More recently, research has been conducted evaluating the role of postprocedure prophylactic anticoagulation. The STROKE-VT (Safety and Efficacy of Direct Oral Anticoagulant Versus Aspirin for Reduction of Risk of Cerebrovascular Events in Patients Undergoing Ventricular Tachycardia Ablation) multicenter study randomized in a 1:1 fashion 246 patients undergoing RFCA in the left ventricle via either trans-septal or retrograde aortic access to receive direct oral anticoagulant or aspirin (ASA) therapy for a 30-day follow-up period. The primary outcome was transient ischemic attack, stroke, or asymptomatic cerebral event assessed using a brain MRI 24 hours and 30 days following the procedure. In the group receiving ASA, the primary outcome was significantly higher, with transient ischemic attacks occurring in 18% vs 4.9%, strokes occurring in 6.5% vs 0%, and asymptomatic cerebral event occurring in 23% vs 12% at 24 hours postprocedure and 18% vs 6.5% at day 30. In a multivariate regression analysis ASA use was found to be the strongest predictor for postprocedure cerebrovascular event, with other significant risk factors including EF, retrograde aortic access, and total ablation time. Interestingly, the benefits seen in the direct oral anticoagulant group came without an increase in mortality, bleeding, or vascular access complications.
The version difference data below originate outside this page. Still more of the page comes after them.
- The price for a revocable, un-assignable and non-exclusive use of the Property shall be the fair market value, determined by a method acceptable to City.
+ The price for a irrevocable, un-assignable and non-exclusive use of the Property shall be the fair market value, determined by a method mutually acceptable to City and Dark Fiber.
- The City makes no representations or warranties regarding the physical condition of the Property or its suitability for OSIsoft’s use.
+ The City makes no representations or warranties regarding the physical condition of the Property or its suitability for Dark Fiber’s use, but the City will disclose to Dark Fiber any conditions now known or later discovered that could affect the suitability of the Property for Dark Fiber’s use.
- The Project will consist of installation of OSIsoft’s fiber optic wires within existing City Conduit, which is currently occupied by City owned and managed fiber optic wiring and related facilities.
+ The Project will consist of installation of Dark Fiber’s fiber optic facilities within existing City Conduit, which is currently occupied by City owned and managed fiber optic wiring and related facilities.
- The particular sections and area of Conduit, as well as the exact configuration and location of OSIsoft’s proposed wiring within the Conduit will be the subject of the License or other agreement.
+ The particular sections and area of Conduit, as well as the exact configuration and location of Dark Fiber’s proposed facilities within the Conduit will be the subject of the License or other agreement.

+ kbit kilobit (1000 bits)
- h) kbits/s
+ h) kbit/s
While several studies have demonstrated evidence of thromboembolic events following VT ablation, debate persists regarding the long-term clinical sequelae of such events. This is particularly true in the population undergoing intracardiac surgery. One study published in Stroke sought to evaluate the relationship between new ischemic lesions following open heart surgery and their implication on cognitive function. The study evaluated 40 patients undergoing intracardiac surgery by performing neurological, neuropsychological, and MRI brain exams 24 hours prior to the surgery, with repeat MRI brain and neurological exam 5 days after the procedure and a neuropsychological exam 6 weeks after the procedure. They found that out of 37 patients ultimately undergoing postoperative MRI, 16 had new ischemic lesions consistent with embolic phenomenon. Cognitive decline, measured using the Reliable Change Index, was present in all of those with new ischemic events, as well as 35% of those without evidence of new events.

Conclusion

Our case highlights what has become an emerging focus in the realm of RFCA of left-sided VT. While the proposed mechanism of thrombus formation consists of a variety of risk factors, including EF, retrograde aortic approach, ablation time, and use of nonirrigated catheters, recent data suggest a potential role for the use of postprocedure prophylactic anticoagulation as a potential step used to mitigate the inherent risk of thromboembolic events. At this point, the long-term consequences of asymptomatic cerebral emboli remain unknown. Population studies suggest that asymptomatic cerebral infarcts confer a higher risk of symptomatic infarcts later in life but recommend treatment aimed at primary prevention given the limited data. Given this uncertainty, research is still necessary to elucidate the clinical neurocognitive impact of such thromboembolic phenomena in addition to an appropriate duration of prophylactic anticoagulation. Additionally, these findings suggest cognitive function testing be included as a long-term functional outcome measure for future electrophysiology studies.